— Prompt —
When the data below is printed, every line must match exactly and the images must be absent.

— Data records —
● ● ● ● ●
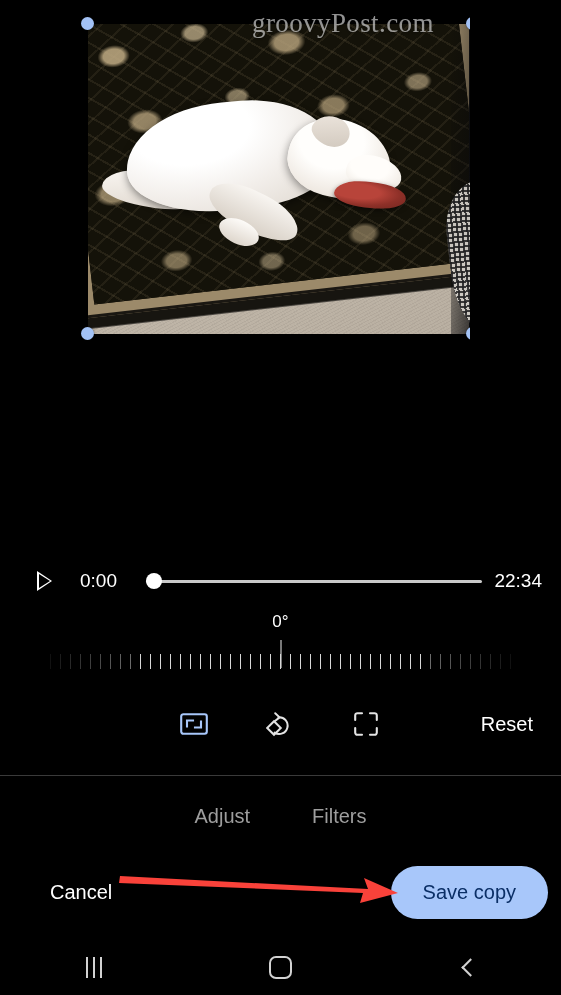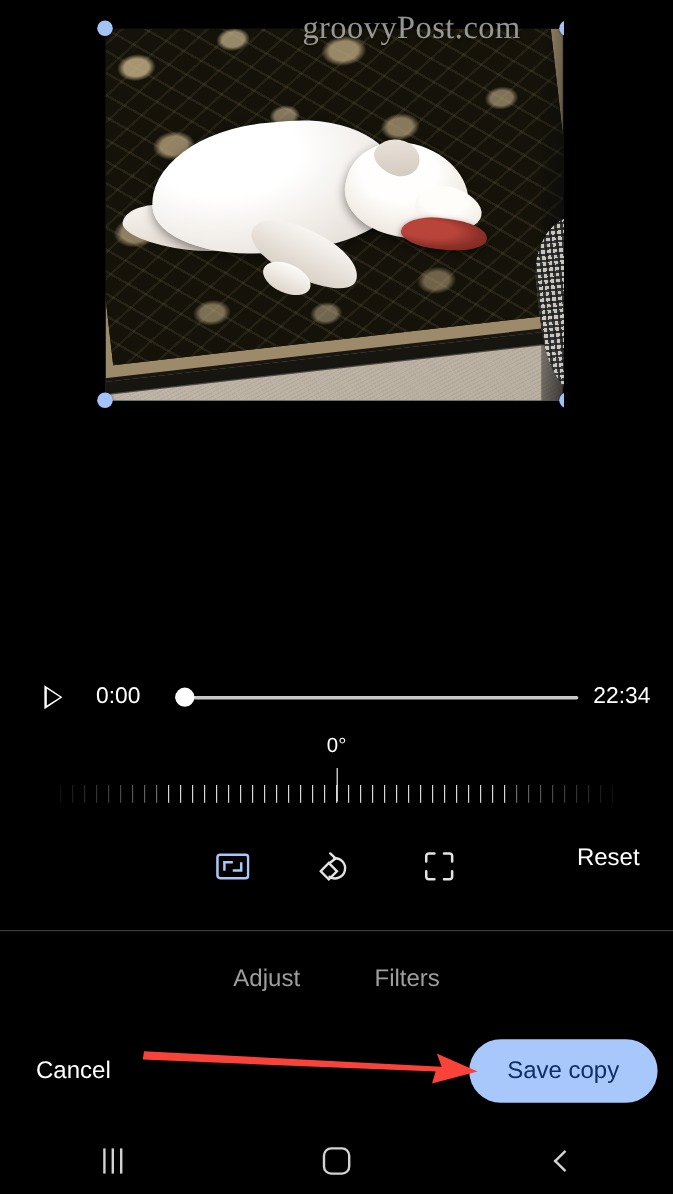--- a/index.html
+++ b/index.html
@@ -371,21 +371,21 @@
   }
   .tick { width:1px; height:15px; background:#d7d7d7; }
   .tick.dim { background:#6e6e6e; }
 
   
   .tools {
     position:absolute;
     left:0; top:698px;
     width:561px; height:52px;
     display:flex;
-    align-items:flex-start;
+    align-items:center;
   }
   .tool {
     width:52px; height:48px;
     display:flex; align-items:center; justify-content:center;
   }
   .tool-ar   { margin-left:168px; }
   .tool-rot  { margin-left:34px; }
   .tool-free { margin-left:34px; }
   .reset-btn {
     margin-left:auto;
@@ -426,20 +426,21 @@
     padding:10px 28px;
   }
 
   
   .actions {
     position:absolute;
     left:0; top:860px;
     width:561px; height:64px;
     display:flex;
     align-items:center;
+    padding-left:20px;
   }
   .cancel-btn {
     margin-left:24px;
     color:#fff;
     font-size:20px;
     padding:8px 6px;
   }
   .save-btn {
     margin-left:auto;
     margin-right:13px;

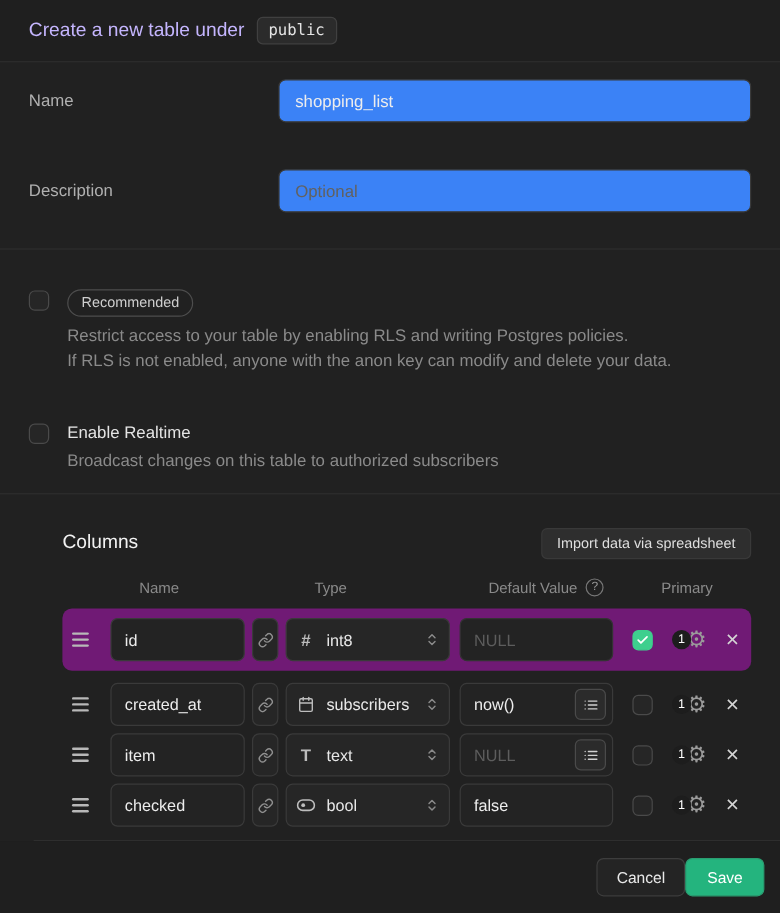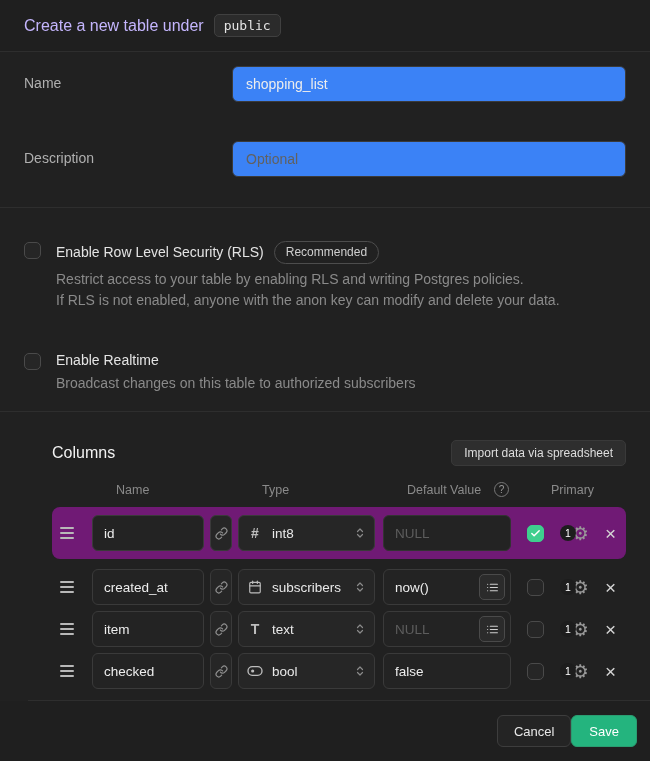--- a/index.html
+++ b/index.html
@@ -74,21 +74,21 @@
     font-family:"Liberation Sans", sans-serif;
   }
   .grid-headers {
     display:flex; align-items:center;
     margin-top:16px; padding-left:32px;
     font-size:12.5px; color:#8a8a8a; height:15px;
   }
   .gh-spacer { width:32px; flex:0 0 32px; }
   .gh-name { width:146px; flex:0 0 146px; }
   .gh-type { width:145px; flex:0 0 145px; }
-  .gh-default { width:144px; flex:0 0 144px; display:flex; align-items:center; gap:13px; }
+  .gh-default { width:144px; flex:0 0 144px; display:flex; align-items:center; gap:7px; }
   .gh-primary { flex:1; }
   .help-icon {
     width:15px; height:15px; border:1px solid #777; border-radius:50%;
     display:inline-flex; align-items:center; justify-content:center;
     font-size:10px; color:#9a9a9a;
   }
 
   .col-rows { margin-top:10px; }
   .col-row { display:flex; align-items:center; padding:0 8px; height:36px; }
   .col-row.highlight {
@@ -192,21 +192,20 @@
       <label class="form-label">Description</label>
       <input class="text-input" type="text" placeholder="Optional" style="">
     </div>
   </div>
 
   <div class="section-toggles">
     <div class="toggle-block">
       <div class="checkbox"></div>
       <div class="toggle-texts">
         <div class="toggle-title-row">
-          <span class="toggle-title">Enable Row Level Security (RLS)</span>
           <span class="pill">Recommended</span>
         </div>
         <div class="toggle-desc">
           <div>Restrict access to your table by enabling RLS and writing Postgres policies.</div>
           <div>If RLS is not enabled, anyone with the anon key can modify and delete your data.</div>
         </div>
       </div>
     </div>
     <div class="toggle-block">
       <div class="checkbox"></div>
● ● ● ● ●
— Exercise solution —
--- a/index.html
+++ b/index.html
@@ -371,21 +371,21 @@
   }
   .tick { width:1px; height:15px; background:#d7d7d7; }
   .tick.dim { background:#6e6e6e; }
 
   
   .tools {
     position:absolute;
     left:0; top:698px;
     width:561px; height:52px;
     display:flex;
-    align-items:flex-start;
+    align-items:center;
   }
   .tool {
     width:52px; height:48px;
     display:flex; align-items:center; justify-content:center;
   }
   .tool-ar   { margin-left:168px; }
   .tool-rot  { margin-left:34px; }
   .tool-free { margin-left:34px; }
   .reset-btn {
     margin-left:auto;
@@ -426,20 +426,21 @@
     padding:10px 28px;
   }
 
   
   .actions {
     position:absolute;
     left:0; top:860px;
     width:561px; height:64px;
     display:flex;
     align-items:center;
+    padding-left:20px;
   }
   .cancel-btn {
     margin-left:24px;
     color:#fff;
     font-size:20px;
     padding:8px 6px;
   }
   .save-btn {
     margin-left:auto;
     margin-right:13px;

--- a/index.html
+++ b/index.html
@@ -74,21 +74,21 @@
     font-family:"Liberation Sans", sans-serif;
   }
   .grid-headers {
     display:flex; align-items:center;
     margin-top:16px; padding-left:32px;
     font-size:12.5px; color:#8a8a8a; height:15px;
   }
   .gh-spacer { width:32px; flex:0 0 32px; }
   .gh-name { width:146px; flex:0 0 146px; }
   .gh-type { width:145px; flex:0 0 145px; }
-  .gh-default { width:144px; flex:0 0 144px; display:flex; align-items:center; gap:13px; }
+  .gh-default { width:144px; flex:0 0 144px; display:flex; align-items:center; gap:7px; }
   .gh-primary { flex:1; }
   .help-icon {
     width:15px; height:15px; border:1px solid #777; border-radius:50%;
     display:inline-flex; align-items:center; justify-content:center;
     font-size:10px; color:#9a9a9a;
   }
 
   .col-rows { margin-top:10px; }
   .col-row { display:flex; align-items:center; padding:0 8px; height:36px; }
   .col-row.highlight {
@@ -192,21 +192,20 @@
       <label class="form-label">Description</label>
       <input class="text-input" type="text" placeholder="Optional" style="">
     </div>
   </div>
 
   <div class="section-toggles">
     <div class="toggle-block">
       <div class="checkbox"></div>
       <div class="toggle-texts">
         <div class="toggle-title-row">
-          <span class="toggle-title">Enable Row Level Security (RLS)</span>
           <span class="pill">Recommended</span>
         </div>
         <div class="toggle-desc">
           <div>Restrict access to your table by enabling RLS and writing Postgres policies.</div>
           <div>If RLS is not enabled, anyone with the anon key can modify and delete your data.</div>
         </div>
       </div>
     </div>
     <div class="toggle-block">
       <div class="checkbox"></div>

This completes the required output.